Threat model as code

For teams that prefer code over diagrams, pytm (Python Threat Modeling) offers the ability to write threat models as code:

# threat_model.py
from pytm import TM, Server, Datastore, Dataflow, Boundary, Actor

tm = TM("Web Application Threat Model")
tm.description = "Threat model for customer portal"

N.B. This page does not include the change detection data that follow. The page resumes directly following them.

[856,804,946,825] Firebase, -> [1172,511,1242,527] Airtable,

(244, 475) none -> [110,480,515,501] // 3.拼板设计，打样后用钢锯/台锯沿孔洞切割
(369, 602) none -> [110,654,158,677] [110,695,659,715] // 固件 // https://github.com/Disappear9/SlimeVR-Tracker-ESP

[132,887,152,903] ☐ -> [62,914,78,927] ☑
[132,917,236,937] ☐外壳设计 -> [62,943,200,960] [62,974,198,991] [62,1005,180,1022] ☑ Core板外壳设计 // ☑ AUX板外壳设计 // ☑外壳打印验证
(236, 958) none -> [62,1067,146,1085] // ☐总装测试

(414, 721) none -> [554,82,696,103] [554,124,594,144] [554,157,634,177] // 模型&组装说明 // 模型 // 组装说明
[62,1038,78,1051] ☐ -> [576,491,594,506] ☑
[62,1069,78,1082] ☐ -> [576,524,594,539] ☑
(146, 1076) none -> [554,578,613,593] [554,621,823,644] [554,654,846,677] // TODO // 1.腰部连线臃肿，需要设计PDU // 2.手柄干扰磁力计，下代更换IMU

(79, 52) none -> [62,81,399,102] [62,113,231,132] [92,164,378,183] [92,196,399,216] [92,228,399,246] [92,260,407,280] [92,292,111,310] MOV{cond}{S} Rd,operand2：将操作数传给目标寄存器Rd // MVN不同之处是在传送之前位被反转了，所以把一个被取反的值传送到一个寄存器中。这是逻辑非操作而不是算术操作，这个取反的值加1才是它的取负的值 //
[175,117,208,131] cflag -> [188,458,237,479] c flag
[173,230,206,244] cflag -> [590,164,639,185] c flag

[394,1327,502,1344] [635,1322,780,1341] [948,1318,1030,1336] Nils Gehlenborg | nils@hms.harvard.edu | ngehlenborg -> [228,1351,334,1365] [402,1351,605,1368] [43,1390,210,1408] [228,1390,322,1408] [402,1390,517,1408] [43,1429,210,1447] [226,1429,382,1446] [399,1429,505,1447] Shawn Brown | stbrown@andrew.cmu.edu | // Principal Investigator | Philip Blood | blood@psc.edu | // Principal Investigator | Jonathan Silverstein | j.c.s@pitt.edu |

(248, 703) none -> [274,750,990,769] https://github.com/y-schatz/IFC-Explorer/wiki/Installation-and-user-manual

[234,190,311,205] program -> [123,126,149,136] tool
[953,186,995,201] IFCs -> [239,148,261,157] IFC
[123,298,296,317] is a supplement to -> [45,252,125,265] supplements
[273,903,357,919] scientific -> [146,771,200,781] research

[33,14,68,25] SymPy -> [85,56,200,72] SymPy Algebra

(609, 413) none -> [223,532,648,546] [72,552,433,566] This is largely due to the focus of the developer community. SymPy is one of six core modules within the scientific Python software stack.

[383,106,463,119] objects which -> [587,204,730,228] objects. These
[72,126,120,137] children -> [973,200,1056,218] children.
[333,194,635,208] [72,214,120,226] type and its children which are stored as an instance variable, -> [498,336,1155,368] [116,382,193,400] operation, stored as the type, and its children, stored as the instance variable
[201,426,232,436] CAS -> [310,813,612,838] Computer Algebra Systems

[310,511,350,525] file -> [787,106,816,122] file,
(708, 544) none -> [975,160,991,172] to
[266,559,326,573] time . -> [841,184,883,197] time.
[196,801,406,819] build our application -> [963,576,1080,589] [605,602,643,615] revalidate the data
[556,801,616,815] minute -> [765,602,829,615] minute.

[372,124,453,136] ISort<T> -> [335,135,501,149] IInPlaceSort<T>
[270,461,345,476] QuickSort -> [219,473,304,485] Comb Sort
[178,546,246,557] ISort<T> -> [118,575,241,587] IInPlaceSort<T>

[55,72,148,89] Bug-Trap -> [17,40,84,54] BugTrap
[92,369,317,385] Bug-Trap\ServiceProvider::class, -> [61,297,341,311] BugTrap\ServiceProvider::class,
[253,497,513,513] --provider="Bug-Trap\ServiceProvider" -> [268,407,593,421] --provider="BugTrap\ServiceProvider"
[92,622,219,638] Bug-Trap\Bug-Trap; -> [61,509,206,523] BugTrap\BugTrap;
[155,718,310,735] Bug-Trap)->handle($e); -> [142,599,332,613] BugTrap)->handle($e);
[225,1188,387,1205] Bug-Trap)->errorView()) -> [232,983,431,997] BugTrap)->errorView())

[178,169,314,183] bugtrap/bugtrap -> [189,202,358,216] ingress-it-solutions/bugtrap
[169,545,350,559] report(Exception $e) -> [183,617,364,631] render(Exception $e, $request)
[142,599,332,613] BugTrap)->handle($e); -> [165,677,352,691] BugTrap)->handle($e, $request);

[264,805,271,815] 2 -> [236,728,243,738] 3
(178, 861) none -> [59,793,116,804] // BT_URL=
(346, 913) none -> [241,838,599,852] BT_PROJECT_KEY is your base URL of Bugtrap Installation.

internet = Boundary("Internet")
dmz = Boundary("DMZ")
internal = Boundary("Internal network")

user = Actor("User")
user.inBoundary = internet

web = Server("Web Application")
web.inBoundary = dmz
web.protocol = "HTTPS"
web.sanitizesInput = True
web.encodesOutput = True

db = Datastore("Database")
db.inBoundary = internal
db.isEncryptedAtRest = True

user_to_web = Dataflow(user, web, "HTTPS requests")
user_to_web.protocol = "HTTPS"

web_to_db = Dataflow(web, db, "SQL queries")
web_to_db.protocol = "TLS"

tm.process()
# Generate threat model report
python threat_model.py --dfd | dot -Tpng -o threat_model.png
python threat_model.py --report threats.md

Summary

  • Shift left: the earlier you find vulnerabilities, the cheaper the fix. Integrate security in every phase of the SDLC, not just at the end.
  • SAST (Semgrep, Bandit, SonarQube) analyzes source code for known vulnerable patterns. Run it in your CI/CD pipeline on every pull request.
  • DAST (OWASP ZAP, Nuclei) tests your running application. Use it against staging environments after every deploy.
  • SCA (Trivy, pip-audit, npm audit) scans your dependencies for known CVEs. Generate an SBOM for compliance and insight.
  • Secret scanning (gitleaks, truffleHog) prevents credentials from ending up in your Git history. Pre-commit hooks are your first line of defense.
  • Code review catches business logic vulnerabilities that no tool can detect. Use checklists and PR templates to guide reviewers.
  • Security Champions anchor security knowledge in development teams. Without human involvement, tools will be ignored.
  • Threat modeling (STRIDE, PASTA) forces you to think about attack scenarios before building. Do it in the design phase, repeat for major changes.
  • The best security is not a tool or configuration -- it is a culture in which developers view security as their responsibility, not as someone else's problem.